サービスをできるだけ落とさず安定させようとするのは当然ですが、ハードウェアの故障がある限りはサービスが落ちることを当然として構築・運用をします。
環境によってはマンパワーのベストエフォートでそれなりにいけちゃったりしますが、サーバ台数が増えたり、キチンと設計したり、組織の自分以外に性質を示したり、社会にアピールしたり するために安定度を可視化する必要が出てきます。
公開されている例
少し前の記事ですがわかりやすくGoogle先生から。In 2010, Gmail was available 99.984 percent of the time, for both business and consumer users. 99.984 percent translates to seven minutes of downtime per month over the last year.
2010年のGmailの稼働率は99.984%。
しかも計画停止は無しということです。
もう1つ、IBMから
一般的なパブリック・クラウドが提供するサービスの稼働率は、スリーナイン(99.9%)程度と言われます。これに対してプライベート・クラウドでは、データセンター内のサーバーやストレージなどのIT資源を一貫してメンテナンスすることが可能なため、ファイブナイン(99.999%)やシックスナイン(99.9999%)といった稼働率を実現できます。
稼働率の時間換算
ここまで、さも当然のように9が並んでますが、わかりやすく時間に換算してみます。稼働率を年間当たりのダウンタイムに計算すると・・・
稼働率 | 1年365日当たりの停止時間 | |
99.9999% | six nine | 31秒 |
99.999% | five nine | 5分 |
99.99% | four nine | 52分 |
99.9% | three nine | 8時間45分 |
99% | two nine | 3日15.6時間 |
9% | one nine | 332日3.6時間 |
計画的なメンテナンスだとしてもユーザからしたら使えないわけで、サーバダウン、キャパシティオーバー、全て含めるとスリーナインも難しいのがわかります。
one nine は冗談です(キリリッ
RASISとは
この稼働率を含む、サービスの信頼性を評価する基準にRASISというものがあり、5つの要素で構成されています。Reliability(信頼性)
システム機能の時間的安定性(平均故障間隔で示される)。
1 2 |
(算出方法) MTBF(Mean Time Between Failures) = 累積使用時間 / 故障件数 |
Availability(可用性)
故障による稼動不能から可能状態に回復できる度合い。
1 2 |
(算出方法) 稼働率 = MTBF / (MTBF + MTTR) |
Serviceability(保守性)
システムの故障発生時の保守の容易さ。

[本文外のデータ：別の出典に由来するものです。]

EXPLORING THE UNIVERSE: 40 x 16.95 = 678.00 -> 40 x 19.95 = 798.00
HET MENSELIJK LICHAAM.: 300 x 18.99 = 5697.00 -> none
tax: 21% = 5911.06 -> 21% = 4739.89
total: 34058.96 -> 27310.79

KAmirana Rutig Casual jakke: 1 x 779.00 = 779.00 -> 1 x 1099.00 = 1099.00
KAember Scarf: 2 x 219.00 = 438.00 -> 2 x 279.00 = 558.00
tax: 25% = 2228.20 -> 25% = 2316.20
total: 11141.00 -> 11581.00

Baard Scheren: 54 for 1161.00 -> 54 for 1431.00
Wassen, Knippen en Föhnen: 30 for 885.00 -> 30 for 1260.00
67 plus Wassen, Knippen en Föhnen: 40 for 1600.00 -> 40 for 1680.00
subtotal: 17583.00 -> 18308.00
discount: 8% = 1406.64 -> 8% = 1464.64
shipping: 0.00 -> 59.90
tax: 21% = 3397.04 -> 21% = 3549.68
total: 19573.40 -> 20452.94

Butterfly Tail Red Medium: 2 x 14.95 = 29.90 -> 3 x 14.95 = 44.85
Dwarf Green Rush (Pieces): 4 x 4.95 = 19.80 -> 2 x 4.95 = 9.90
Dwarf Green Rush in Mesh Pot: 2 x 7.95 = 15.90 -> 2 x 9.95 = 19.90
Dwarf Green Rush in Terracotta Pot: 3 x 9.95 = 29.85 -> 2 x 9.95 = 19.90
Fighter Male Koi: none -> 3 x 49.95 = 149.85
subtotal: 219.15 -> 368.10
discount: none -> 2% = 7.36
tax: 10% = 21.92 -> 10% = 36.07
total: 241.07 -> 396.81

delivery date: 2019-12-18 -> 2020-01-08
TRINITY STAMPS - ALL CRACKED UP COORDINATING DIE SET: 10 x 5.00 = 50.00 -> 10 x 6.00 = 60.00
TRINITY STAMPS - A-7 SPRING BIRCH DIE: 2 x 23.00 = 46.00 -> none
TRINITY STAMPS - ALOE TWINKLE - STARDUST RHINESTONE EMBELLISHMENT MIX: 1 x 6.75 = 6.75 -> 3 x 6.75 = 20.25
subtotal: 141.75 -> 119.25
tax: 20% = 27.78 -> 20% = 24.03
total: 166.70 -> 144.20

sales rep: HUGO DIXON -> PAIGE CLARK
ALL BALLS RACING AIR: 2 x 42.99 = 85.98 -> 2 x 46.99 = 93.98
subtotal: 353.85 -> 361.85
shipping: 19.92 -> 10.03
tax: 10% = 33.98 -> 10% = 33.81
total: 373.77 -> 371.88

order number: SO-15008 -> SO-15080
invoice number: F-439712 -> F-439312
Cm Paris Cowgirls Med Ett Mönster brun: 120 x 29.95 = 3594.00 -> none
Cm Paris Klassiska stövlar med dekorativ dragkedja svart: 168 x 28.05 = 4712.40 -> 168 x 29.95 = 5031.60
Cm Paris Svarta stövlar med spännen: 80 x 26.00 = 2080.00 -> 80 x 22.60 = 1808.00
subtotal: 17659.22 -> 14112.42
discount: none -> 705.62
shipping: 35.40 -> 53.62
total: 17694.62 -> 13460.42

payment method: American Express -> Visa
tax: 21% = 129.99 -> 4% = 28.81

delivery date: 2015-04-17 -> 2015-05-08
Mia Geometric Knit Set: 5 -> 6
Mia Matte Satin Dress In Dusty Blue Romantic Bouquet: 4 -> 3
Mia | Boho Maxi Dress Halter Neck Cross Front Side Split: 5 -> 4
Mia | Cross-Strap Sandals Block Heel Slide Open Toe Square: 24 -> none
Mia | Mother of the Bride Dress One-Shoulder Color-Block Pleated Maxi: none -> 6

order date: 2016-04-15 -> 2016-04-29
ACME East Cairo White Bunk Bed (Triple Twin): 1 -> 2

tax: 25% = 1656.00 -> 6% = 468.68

平均修理時間(故障修理時間の平均)で示される。
1 2 |
(算出方法) MTTR(Mean Time To Repair) = 累積修理時間 / 故障件数 |
Integrity(保守性、完全性)
故意または過失によるシステムやデータの破壊がないことを示す。Security(機密性)
システム内情報の機密保持等を示す。具体例
MTBFが大きくMTTRが小さいシステムほど可用性が高く、総合的な信頼性が高いシステムであるといえます。具体的に例を出してみます。
設定値
1 2 3 4 |
1年365日 = 365日 * 24時間 = 8760時間 累積使用時間 = 8760時間 故障件数 = 5回 累積修理時間 = 20時間 |
Reliability(信頼性)
1 2 |
MTBF = 8760時間 / 5回 = 1752時間 |
Serviceability(保守性)
1 2 |
MTTR = 20時間 / 5回 = 4時間 |
Availability(可用性)
1 2 3 |
稼働率 = 1752時間 / (1752時間 + 4時間) * 100 = 0.9977220956719818 * 100 = 99.77% |
1年に4時間を5回落としただけでもうトゥーナインになります。
平均1752時間に1回は落ちるし、落ちたら復旧に平均4時間かかりますよ、と。
IntegrityとSecurityについては数値で出るものじゃないので、計算できる3つでRASともいいます。
運用について
例えば、今、自分のサービスはどの程度の質なのだろうかと気になった時に、都度調べて数値化するなんてことはありえません。サーバ単位・クラスタ単位・サービス単位でそれぞれ自動的に可視化しておくことが望ましいです。RASは自動化し、それ以外はチェック項目を作成し、かつ部分的に自動化といった感じでしょうか。クラスタ単位だとVirtualAddressに対するチェックになったり、サービス単位だと、WANやPublicDNSが落ちても接続できなくなるので、ユーザと似た条件のネットワーク経路でのチェックにする必要があります。
実際の運用においては、レスポンスタイムを何秒までをHealthyと定めるか、何箇所の同時故障まで対応するか、どの部分を自動復旧にするか、といった質を上げるための様々な要素を考え、適度に堅牢なシステムに練りあげていくことになります。
そのためにも信頼性の可視化を先にしておくと、成果を確認できてモチベアップしたり、あと何をどれくらいやるべきかを判断できるようになるので、早めに取り組むと幸せになれること間違いなしです。